The Honorable Minister Louis Farrakhan, National Representative of the Honorable Elijah Muhammad, has warned the Black community for years that government assistance would eventually dry up. He urged Black people to look towards the land to provide for their needs.
“God does not allow His creatures not to be able to build a home for themselves—no creature! There is no ‘food line’ for the worm; the worm is doing fine.

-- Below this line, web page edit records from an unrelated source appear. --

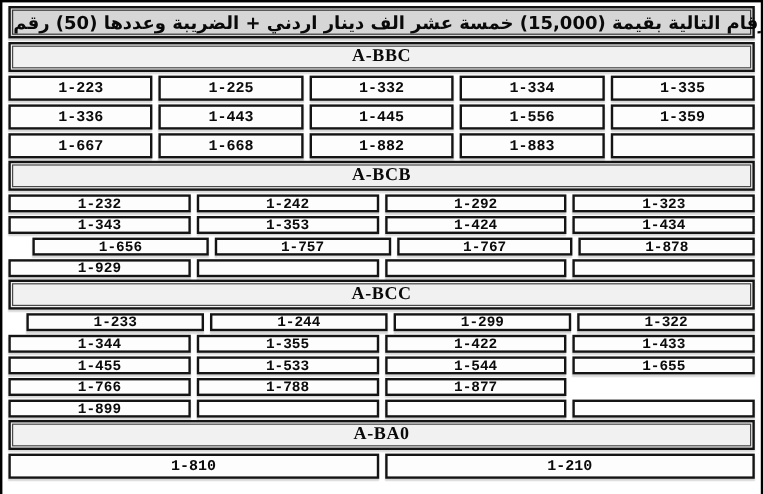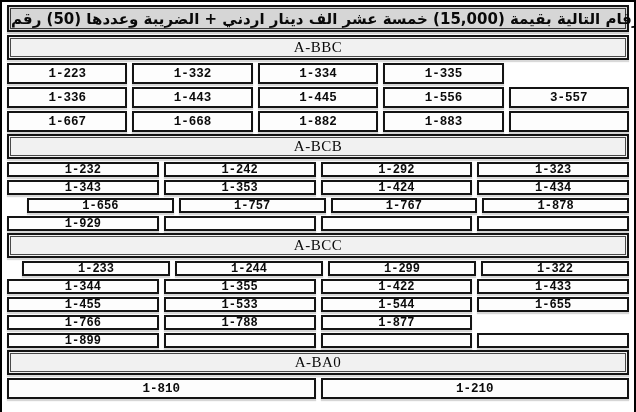"A-BBC" .section-header-inner { font-weight: 400 -> 700 }
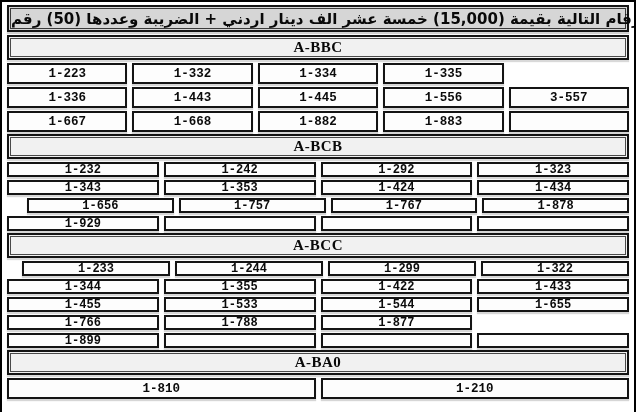"1-225" div.cell { html: none -> <div>1-225</div> }
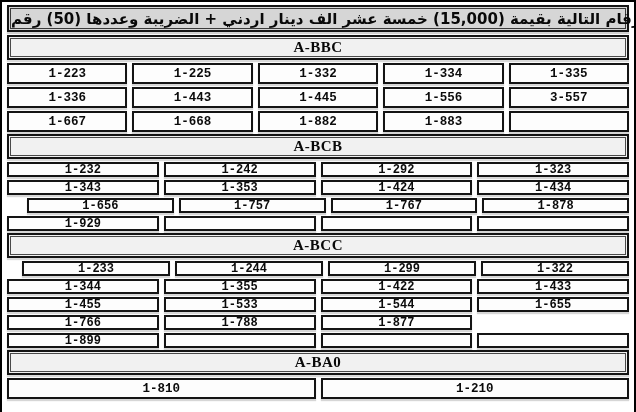"3-557" div.cell { text: 3-557 -> 1-359 }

And the bird will come and eat the worm, and the bird is doing fine,” Minister Farrakhan said in a message titled
“Justice is the Joy of Freedom,” delivered on Nov. 20, 2010, in Rockford, Illinois. “Black bird is not in the line asking the white bird for food stamps. Black bird is feeding itself and its little black birds; and white bird is doing the same.”
During the COVID pandemic, food insecurity was a growing issue as businesses shut down and jobs were cut. “In 2020, one in four Black residents across the U.S. experienced food insecurity—more than three times the rate for white households—according to Feeding America.
The nation’s largest charitable hunger-relief organization,” noted the 2021 article, “The pandemic pushes more Black Americans to take up urban farming to fight ‘food apartheid.’,” found at thegroundtruthproject.org.
As a result, more Blacks began gardening and growing their own food.


Moving on and implementing the Teachings of the Most Honorable Elijah Muhammad as taught by the Honorable Minister Louis Farrakhan, Brother Randy Muhammad and his wife, Sister Jamila Muhammad, started farming in Chicago before starting a bigger farm in LaGrange, Georgia, that offers fresh products.
“The Honorable Minister Louis Farrakhan admonished us, encouraged us and guided us to put a garden in your backyard,” Bro. Randy Muhammad said to The Final Call. “He understands that food is going to be scarce.”
The couple has taught others how to grow a lot of food in very small spaces.
“Each of these low-income housing places have a space in front of the house. I would even say it’s a four-by-eight patch of dirt or grass that you can actually put a small chicken. If not a chicken coop, you can develop something that looks like a bird house and put quails in there,” Bro.
Randy Muhammad said. “And you would get eggs from these quails or these small chickens every single day. So, if you get cuts, you’re not worried about buying eggs.”
Once an individual starts growing an abundance of food, they can also start canning their produce, he added.
Sister Jamila Muhammad encouraged people to “start now” and to start collecting knowledge about growing rights, about the best sunshine in their homes and about the best spots for certain vegetables to grow.
She has recently been getting into “container gardens,” growing plants in a pot or container rather than directly in the ground. She recommended the container garden method for those who do not have a backyard.
“Grow bags are a cheap container space that can be moved, but you can get packs of them instead of plastic containers or other containers that cost a little bit more.
But grow bags are a big thing that people use and can be changed and altered in the house, outside of the house,” she said. “You can use a certain part of your home. You can have an herb garden just right on the ledge of your window.”
And if the neighbors also get involved in growing, she said, then Black people would be able to trade amongst one another in their own community.
“We don’t have to grow all the things. We could just provide some of the things. If you get really good with your tomatoes and peppers, then I’ve got your garlic and I have your broccoli,” she said. “We have to start thinking that way. Allah (God) does promise us gardens, but not for this world. We have to create our own.”